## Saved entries

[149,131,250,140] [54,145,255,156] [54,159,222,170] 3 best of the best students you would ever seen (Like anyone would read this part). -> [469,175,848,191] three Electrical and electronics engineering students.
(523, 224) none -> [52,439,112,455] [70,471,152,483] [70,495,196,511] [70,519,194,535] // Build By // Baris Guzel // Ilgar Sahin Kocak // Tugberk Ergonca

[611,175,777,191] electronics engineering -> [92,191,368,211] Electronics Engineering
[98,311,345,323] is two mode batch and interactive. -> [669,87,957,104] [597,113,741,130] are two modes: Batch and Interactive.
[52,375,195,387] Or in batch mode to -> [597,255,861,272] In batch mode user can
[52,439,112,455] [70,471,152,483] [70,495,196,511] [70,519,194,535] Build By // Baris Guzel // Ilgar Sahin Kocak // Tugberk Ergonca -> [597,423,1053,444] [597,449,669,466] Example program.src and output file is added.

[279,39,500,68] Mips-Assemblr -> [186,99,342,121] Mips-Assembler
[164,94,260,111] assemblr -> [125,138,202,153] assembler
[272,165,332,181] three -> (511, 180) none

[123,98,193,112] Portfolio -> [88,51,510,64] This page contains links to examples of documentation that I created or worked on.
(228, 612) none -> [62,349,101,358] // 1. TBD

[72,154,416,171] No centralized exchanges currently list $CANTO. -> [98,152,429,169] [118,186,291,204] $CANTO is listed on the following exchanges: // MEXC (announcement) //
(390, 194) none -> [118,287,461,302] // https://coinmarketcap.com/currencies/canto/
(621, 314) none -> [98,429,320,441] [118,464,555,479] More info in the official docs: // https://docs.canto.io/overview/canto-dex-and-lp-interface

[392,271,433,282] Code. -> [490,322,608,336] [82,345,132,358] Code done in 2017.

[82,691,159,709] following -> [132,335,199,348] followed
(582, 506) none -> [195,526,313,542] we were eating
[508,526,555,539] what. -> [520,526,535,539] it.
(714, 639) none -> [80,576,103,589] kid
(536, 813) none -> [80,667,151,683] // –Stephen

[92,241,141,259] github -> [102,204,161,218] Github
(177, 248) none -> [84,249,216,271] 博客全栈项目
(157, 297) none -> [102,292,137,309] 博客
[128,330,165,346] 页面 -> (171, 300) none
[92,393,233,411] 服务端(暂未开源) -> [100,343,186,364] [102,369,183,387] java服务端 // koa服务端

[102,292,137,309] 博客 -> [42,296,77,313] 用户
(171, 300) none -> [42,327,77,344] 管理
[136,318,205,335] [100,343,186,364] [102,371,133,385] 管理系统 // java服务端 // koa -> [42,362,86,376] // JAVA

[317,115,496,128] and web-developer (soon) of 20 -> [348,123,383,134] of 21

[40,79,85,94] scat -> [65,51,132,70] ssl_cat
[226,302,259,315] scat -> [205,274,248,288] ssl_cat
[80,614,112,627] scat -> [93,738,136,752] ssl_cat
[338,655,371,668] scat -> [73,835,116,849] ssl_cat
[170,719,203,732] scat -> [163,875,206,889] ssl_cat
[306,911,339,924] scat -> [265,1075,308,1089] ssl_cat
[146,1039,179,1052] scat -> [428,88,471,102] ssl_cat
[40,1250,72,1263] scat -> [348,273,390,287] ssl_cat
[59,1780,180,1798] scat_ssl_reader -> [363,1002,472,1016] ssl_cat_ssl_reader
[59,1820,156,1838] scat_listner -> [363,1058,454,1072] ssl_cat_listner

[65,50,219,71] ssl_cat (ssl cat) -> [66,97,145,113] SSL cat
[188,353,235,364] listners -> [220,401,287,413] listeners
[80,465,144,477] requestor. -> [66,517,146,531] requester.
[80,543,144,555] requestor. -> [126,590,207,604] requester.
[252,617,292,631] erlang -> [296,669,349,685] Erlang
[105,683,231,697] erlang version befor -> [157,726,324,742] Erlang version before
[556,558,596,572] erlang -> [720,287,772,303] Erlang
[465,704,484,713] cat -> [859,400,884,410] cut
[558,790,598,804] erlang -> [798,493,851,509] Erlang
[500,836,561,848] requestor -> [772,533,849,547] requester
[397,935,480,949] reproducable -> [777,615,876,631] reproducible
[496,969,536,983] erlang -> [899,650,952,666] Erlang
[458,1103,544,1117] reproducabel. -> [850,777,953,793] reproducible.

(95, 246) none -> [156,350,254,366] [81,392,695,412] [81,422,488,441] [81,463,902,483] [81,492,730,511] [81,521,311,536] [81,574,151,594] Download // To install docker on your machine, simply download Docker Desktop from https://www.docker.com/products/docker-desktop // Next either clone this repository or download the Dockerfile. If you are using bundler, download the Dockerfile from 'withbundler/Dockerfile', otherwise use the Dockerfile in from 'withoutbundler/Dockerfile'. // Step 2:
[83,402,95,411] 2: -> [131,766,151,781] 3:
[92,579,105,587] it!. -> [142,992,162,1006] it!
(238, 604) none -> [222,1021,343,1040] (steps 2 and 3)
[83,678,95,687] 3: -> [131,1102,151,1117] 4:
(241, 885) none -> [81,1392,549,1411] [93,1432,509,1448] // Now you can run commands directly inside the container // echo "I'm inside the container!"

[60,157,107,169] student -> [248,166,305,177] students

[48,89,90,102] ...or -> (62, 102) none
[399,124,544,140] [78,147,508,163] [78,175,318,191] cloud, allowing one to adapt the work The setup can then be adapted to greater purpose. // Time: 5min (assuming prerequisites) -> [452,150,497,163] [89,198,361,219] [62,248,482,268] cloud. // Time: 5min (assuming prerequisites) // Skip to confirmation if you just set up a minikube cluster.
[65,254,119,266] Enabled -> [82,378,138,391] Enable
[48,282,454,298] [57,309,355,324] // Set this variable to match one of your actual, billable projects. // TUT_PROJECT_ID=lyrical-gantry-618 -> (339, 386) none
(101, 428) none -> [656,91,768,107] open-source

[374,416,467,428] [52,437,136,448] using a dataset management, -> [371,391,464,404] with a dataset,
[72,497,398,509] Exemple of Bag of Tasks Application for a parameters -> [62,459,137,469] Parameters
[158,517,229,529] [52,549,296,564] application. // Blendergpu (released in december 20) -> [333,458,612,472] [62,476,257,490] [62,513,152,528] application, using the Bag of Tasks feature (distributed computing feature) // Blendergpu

## Exercise instructions
All entries given above are to be printed again exactly.

## Result
[149,131,250,140] [54,145,255,156] [54,159,222,170] 3 best of the best students you would ever seen (Like anyone would read this part). -> [469,175,848,191] three Electrical and electronics engineering students.
(523, 224) none -> [52,439,112,455] [70,471,152,483] [70,495,196,511] [70,519,194,535] // Build By // Baris Guzel // Ilgar Sahin Kocak // Tugberk Ergonca

[611,175,777,191] electronics engineering -> [92,191,368,211] Electronics Engineering
[98,311,345,323] is two mode batch and interactive. -> [669,87,957,104] [597,113,741,130] are two modes: Batch and Interactive.
[52,375,195,387] Or in batch mode to -> [597,255,861,272] In batch mode user can
[52,439,112,455] [70,471,152,483] [70,495,196,511] [70,519,194,535] Build By // Baris Guzel // Ilgar Sahin Kocak // Tugberk Ergonca -> [597,423,1053,444] [597,449,669,466] Example program.src and output file is added.

[279,39,500,68] Mips-Assemblr -> [186,99,342,121] Mips-Assembler
[164,94,260,111] assemblr -> [125,138,202,153] assembler
[272,165,332,181] three -> (511, 180) none

[123,98,193,112] Portfolio -> [88,51,510,64] This page contains links to examples of documentation that I created or worked on.
(228, 612) none -> [62,349,101,358] // 1. TBD

[72,154,416,171] No centralized exchanges currently list $CANTO. -> [98,152,429,169] [118,186,291,204] $CANTO is listed on the following exchanges: // MEXC (announcement) //
(390, 194) none -> [118,287,461,302] // https://coinmarketcap.com/currencies/canto/
(621, 314) none -> [98,429,320,441] [118,464,555,479] More info in the official docs: // https://docs.canto.io/overview/canto-dex-and-lp-interface

[392,271,433,282] Code. -> [490,322,608,336] [82,345,132,358] Code done in 2017.

[82,691,159,709] following -> [132,335,199,348] followed
(582, 506) none -> [195,526,313,542] we were eating
[508,526,555,539] what. -> [520,526,535,539] it.
(714, 639) none -> [80,576,103,589] kid
(536, 813) none -> [80,667,151,683] // –Stephen

[92,241,141,259] github -> [102,204,161,218] Github
(177, 248) none -> [84,249,216,271] 博客全栈项目
(157, 297) none -> [102,292,137,309] 博客
[128,330,165,346] 页面 -> (171, 300) none
[92,393,233,411] 服务端(暂未开源) -> [100,343,186,364] [102,369,183,387] java服务端 // koa服务端

[102,292,137,309] 博客 -> [42,296,77,313] 用户
(171, 300) none -> [42,327,77,344] 管理
[136,318,205,335] [100,343,186,364] [102,371,133,385] 管理系统 // java服务端 // koa -> [42,362,86,376] // JAVA

[317,115,496,128] and web-developer (soon) of 20 -> [348,123,383,134] of 21

[40,79,85,94] scat -> [65,51,132,70] ssl_cat
[226,302,259,315] scat -> [205,274,248,288] ssl_cat
[80,614,112,627] scat -> [93,738,136,752] ssl_cat
[338,655,371,668] scat -> [73,835,116,849] ssl_cat
[170,719,203,732] scat -> [163,875,206,889] ssl_cat
[306,911,339,924] scat -> [265,1075,308,1089] ssl_cat
[146,1039,179,1052] scat -> [428,88,471,102] ssl_cat
[40,1250,72,1263] scat -> [348,273,390,287] ssl_cat
[59,1780,180,1798] scat_ssl_reader -> [363,1002,472,1016] ssl_cat_ssl_reader
[59,1820,156,1838] scat_listner -> [363,1058,454,1072] ssl_cat_listner

[65,50,219,71] ssl_cat (ssl cat) -> [66,97,145,113] SSL cat
[188,353,235,364] listners -> [220,401,287,413] listeners
[80,465,144,477] requestor. -> [66,517,146,531] requester.
[80,543,144,555] requestor. -> [126,590,207,604] requester.
[252,617,292,631] erlang -> [296,669,349,685] Erlang
[105,683,231,697] erlang version befor -> [157,726,324,742] Erlang version before
[556,558,596,572] erlang -> [720,287,772,303] Erlang
[465,704,484,713] cat -> [859,400,884,410] cut
[558,790,598,804] erlang -> [798,493,851,509] Erlang
[500,836,561,848] requestor -> [772,533,849,547] requester
[397,935,480,949] reproducable -> [777,615,876,631] reproducible
[496,969,536,983] erlang -> [899,650,952,666] Erlang
[458,1103,544,1117] reproducabel. -> [850,777,953,793] reproducible.

(95, 246) none -> [156,350,254,366] [81,392,695,412] [81,422,488,441] [81,463,902,483] [81,492,730,511] [81,521,311,536] [81,574,151,594] Download // To install docker on your machine, simply download Docker Desktop from https://www.docker.com/products/docker-desktop // Next either clone this repository or download the Dockerfile. If you are using bundler, download the Dockerfile from 'withbundler/Dockerfile', otherwise use the Dockerfile in from 'withoutbundler/Dockerfile'. // Step 2:
[83,402,95,411] 2: -> [131,766,151,781] 3:
[92,579,105,587] it!. -> [142,992,162,1006] it!
(238, 604) none -> [222,1021,343,1040] (steps 2 and 3)
[83,678,95,687] 3: -> [131,1102,151,1117] 4:
(241, 885) none -> [81,1392,549,1411] [93,1432,509,1448] // Now you can run commands directly inside the container // echo "I'm inside the container!"

[60,157,107,169] student -> [248,166,305,177] students

[48,89,90,102] ...or -> (62, 102) none
[399,124,544,140] [78,147,508,163] [78,175,318,191] cloud, allowing one to adapt the work The setup can then be adapted to greater purpose. // Time: 5min (assuming prerequisites) -> [452,150,497,163] [89,198,361,219] [62,248,482,268] cloud. // Time: 5min (assuming prerequisites) // Skip to confirmation if you just set up a minikube cluster.
[65,254,119,266] Enabled -> [82,378,138,391] Enable
[48,282,454,298] [57,309,355,324] // Set this variable to match one of your actual, billable projects. // TUT_PROJECT_ID=lyrical-gantry-618 -> (339, 386) none
(101, 428) none -> [656,91,768,107] open-source

[374,416,467,428] [52,437,136,448] using a dataset management, -> [371,391,464,404] with a dataset,
[72,497,398,509] Exemple of Bag of Tasks Application for a parameters -> [62,459,137,469] Parameters
[158,517,229,529] [52,549,296,564] application. // Blendergpu (released in december 20) -> [333,458,612,472] [62,476,257,490] [62,513,152,528] application, using the Bag of Tasks feature (distributed computing feature) // Blendergpu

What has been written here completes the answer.